>>

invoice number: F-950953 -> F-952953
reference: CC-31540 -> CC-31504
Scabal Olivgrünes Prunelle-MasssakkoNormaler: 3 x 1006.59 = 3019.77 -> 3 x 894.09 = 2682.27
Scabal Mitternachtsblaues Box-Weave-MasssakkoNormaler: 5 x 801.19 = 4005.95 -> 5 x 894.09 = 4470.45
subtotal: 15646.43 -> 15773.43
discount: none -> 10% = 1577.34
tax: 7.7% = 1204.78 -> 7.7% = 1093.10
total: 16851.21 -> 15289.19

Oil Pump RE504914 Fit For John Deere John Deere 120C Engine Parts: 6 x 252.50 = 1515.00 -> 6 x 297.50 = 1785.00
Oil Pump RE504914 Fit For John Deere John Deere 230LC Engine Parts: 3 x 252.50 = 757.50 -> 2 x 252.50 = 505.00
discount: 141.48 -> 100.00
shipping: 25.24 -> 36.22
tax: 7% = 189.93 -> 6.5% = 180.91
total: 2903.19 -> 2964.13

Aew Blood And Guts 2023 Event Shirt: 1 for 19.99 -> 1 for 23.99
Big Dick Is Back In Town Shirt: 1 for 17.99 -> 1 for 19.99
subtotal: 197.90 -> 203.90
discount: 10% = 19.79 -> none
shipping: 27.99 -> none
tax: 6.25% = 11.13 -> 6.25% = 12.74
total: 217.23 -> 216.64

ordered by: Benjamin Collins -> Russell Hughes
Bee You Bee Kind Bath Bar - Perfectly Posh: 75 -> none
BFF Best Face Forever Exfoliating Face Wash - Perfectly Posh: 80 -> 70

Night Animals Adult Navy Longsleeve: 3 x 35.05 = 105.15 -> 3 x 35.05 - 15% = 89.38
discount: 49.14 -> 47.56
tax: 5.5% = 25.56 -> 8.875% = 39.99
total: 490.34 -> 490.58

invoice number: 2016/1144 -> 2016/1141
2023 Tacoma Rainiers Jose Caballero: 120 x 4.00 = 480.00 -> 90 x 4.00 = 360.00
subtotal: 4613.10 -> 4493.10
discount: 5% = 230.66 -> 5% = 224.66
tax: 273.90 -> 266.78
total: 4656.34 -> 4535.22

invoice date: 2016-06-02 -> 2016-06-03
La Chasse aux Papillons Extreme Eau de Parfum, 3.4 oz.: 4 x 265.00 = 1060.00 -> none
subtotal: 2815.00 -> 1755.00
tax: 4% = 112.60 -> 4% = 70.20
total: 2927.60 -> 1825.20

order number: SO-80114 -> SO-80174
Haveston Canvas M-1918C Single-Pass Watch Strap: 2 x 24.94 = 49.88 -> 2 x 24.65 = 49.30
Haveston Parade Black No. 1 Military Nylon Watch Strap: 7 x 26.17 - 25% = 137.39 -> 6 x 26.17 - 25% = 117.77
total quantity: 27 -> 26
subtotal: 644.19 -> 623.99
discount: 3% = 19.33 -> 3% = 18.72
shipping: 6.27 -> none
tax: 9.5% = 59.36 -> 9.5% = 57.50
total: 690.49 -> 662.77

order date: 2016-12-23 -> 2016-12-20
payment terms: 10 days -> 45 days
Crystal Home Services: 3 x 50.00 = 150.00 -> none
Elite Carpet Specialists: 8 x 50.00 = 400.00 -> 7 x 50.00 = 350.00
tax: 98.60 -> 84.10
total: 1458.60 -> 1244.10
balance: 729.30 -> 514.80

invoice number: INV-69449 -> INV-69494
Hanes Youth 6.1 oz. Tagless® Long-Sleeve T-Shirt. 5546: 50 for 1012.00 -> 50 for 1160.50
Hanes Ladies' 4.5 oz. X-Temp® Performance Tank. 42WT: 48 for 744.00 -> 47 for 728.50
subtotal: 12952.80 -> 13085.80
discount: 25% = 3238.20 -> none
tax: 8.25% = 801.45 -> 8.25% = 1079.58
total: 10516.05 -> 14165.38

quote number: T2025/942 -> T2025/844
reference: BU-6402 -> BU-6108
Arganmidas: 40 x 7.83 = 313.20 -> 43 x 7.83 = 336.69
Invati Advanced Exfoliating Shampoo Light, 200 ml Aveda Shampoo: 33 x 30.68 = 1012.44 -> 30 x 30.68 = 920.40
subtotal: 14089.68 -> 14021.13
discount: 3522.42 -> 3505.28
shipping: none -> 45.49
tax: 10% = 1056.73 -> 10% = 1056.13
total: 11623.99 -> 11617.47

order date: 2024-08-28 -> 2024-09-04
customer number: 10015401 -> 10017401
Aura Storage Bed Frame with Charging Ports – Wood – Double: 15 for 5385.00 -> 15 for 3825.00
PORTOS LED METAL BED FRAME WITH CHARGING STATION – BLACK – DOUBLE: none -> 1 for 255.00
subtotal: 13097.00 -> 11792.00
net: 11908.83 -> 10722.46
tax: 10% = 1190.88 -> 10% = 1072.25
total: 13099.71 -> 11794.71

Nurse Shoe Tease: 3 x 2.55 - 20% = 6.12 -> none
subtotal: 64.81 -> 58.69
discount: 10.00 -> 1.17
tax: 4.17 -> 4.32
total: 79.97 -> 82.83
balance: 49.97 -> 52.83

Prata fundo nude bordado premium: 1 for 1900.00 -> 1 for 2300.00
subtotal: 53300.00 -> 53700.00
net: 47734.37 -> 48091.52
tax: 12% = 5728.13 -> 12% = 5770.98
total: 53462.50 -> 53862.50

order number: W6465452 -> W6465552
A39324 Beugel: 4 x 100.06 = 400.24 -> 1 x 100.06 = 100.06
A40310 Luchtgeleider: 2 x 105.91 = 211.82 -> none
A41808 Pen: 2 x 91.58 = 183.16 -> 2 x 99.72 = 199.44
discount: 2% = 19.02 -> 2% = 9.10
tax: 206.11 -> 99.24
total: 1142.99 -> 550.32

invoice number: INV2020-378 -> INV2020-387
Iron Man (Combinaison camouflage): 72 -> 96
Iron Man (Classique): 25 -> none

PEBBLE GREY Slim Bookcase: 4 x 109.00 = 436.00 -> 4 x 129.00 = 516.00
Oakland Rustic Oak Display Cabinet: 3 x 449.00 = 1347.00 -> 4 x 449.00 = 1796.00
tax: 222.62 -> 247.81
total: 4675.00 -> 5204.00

<<

** What you are asked to do **
Copy out each line of the data above, exactly, if it lies between the line holding "tax: 6.25% = 11.13 -> 6.25% = 12.74" and the line holding "BFF Best Face", inclusive; copy no other line.

** Exercise solution **
tax: 6.25% = 11.13 -> 6.25% = 12.74
total: 217.23 -> 216.64

ordered by: Benjamin Collins -> Russell Hughes
Bee You Bee Kind Bath Bar - Perfectly Posh: 75 -> none
BFF Best Face Forever Exfoliating Face Wash - Perfectly Posh: 80 -> 70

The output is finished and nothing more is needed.